Department of Infectious Diseases, Sahlgrenska University Hospital, Gothenburg, Sweden.
Department of Infectious Diseases, Institute of Biomedicine, Sahlgrenska Academy, University of Gothenburg, Gothenburg, Sweden.
PLoS One. 2020 Dec 23;15(12):e0242710. doi: 10.1371/journal.pone.0242710. eCollection 2020.
The use of patient-reported outcomes (PROs) to systematically quantify adverse events (AE) will assist in the improvement of medical care and the QoL of patients living with HIV (PLWH). The aim of this study was to investigate the associations between self-reported side effects and other PROs, demographics and laboratory data, and further evaluate the Health Questionnaire (HQ) as a tool for following trends in patient-reported side effects over time in relation to trends in prescribed third agent in ART.
The Swedish National Registry InfCareHiv includes an annual self-reported nine-item HQwhich is used in patient-centered HIV care in all Swedish HIV units. In this study, the experience of side effects was addressed. We analyzed 9,476 HQs completed by 4,186 PLWH together with details about their prescribed ART and relevant biomarkers collected during 2011-2017. Data were analyzed using descriptive statistics, Pearson's correlation coefficient and mixed logistic regression.

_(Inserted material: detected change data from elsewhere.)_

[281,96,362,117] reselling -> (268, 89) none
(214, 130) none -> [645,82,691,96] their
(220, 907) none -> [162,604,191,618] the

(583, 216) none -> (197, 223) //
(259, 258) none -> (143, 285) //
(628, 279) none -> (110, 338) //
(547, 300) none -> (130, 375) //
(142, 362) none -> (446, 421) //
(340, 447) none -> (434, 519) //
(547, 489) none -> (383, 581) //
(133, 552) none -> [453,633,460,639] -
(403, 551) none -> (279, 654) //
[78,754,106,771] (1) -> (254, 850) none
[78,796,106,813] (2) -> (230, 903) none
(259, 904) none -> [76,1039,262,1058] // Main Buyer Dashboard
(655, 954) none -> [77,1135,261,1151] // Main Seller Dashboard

The cross-sectional analysis of the HQs showed that the frequency of reported side effects decreased from 32% (2011) to 15% (2017). During the same period, there was a shift in ART prescription from efavirenz (EFV) to dolutegravir (DTG) (positive correlation coefficient r = 0.94, p = 0.0016). Further, PLWH who reported being satisfied with their physical health (OR: 0.47, p = <0.001) or psychological health (OR: 0.70, p = 0.001) were less likely to report side effects than those less satisfied.
Self-reported side effects were found to have a close relationship with the patient's ratings of their overall health situation and demonstrated a strong correlation with the sharp decline in use of EFV and rise in use of DTG, with reported side effects being halved. This study supports the feasibility of using the HQ as a tool for longitudinal follow up of trends in PROs.
使用患者报告的结局(PROs)系统地量化不良事件(AE)将有助于改善医疗保健并提高 HIV 感染者(PLWH)的生活质量(QoL)。本研究旨在探讨自我报告的副作用与其他 PROs、人口统计学和实验室数据之间的关系,并进一步评估健康问卷(HQ)作为一种工具,用于随着时间的推移,在与 ART 中规定的第三种药物的趋势相关的情况下,跟踪患者报告的副作用趋势。
瑞典国家登记处 InfCareHiv 包含一项年度自我报告的九项 HQ,该问卷用于所有瑞典 HIV 单位的以患者为中心的 HIV 护理。在本研究中,我们研究了副作用的发生情况。我们分析了 2011-2017 年间由 4186 名 PLWH 完成的 9476 份 HQ 以及与他们规定的 ART 和相关生物标志物相关的详细信息。使用描述性统计、Pearson 相关系数和混合逻辑回归分析数据。
HQ 的横断面分析显示,报告的副作用频率从 32%(2011 年)下降到 15%(2017 年)。在同一时期,ART 处方从依非韦伦(EFV)转向多替拉韦(DTG)(正相关系数 r = 0.94,p = 0.0016)。此外,报告对身体健康(OR:0.47,p <0.001)或心理健康(OR:0.70,p = 0.001)满意的 PLWH 报告副作用的可能性低于那些不太满意的人。
自我报告的副作用与患者对整体健康状况的评估密切相关,并与 EFV 使用急剧下降和 DTG 使用增加密切相关,报告的副作用减少了一半。这项研究支持使用 HQ 作为 PRO 趋势纵向随访的工具的可行性。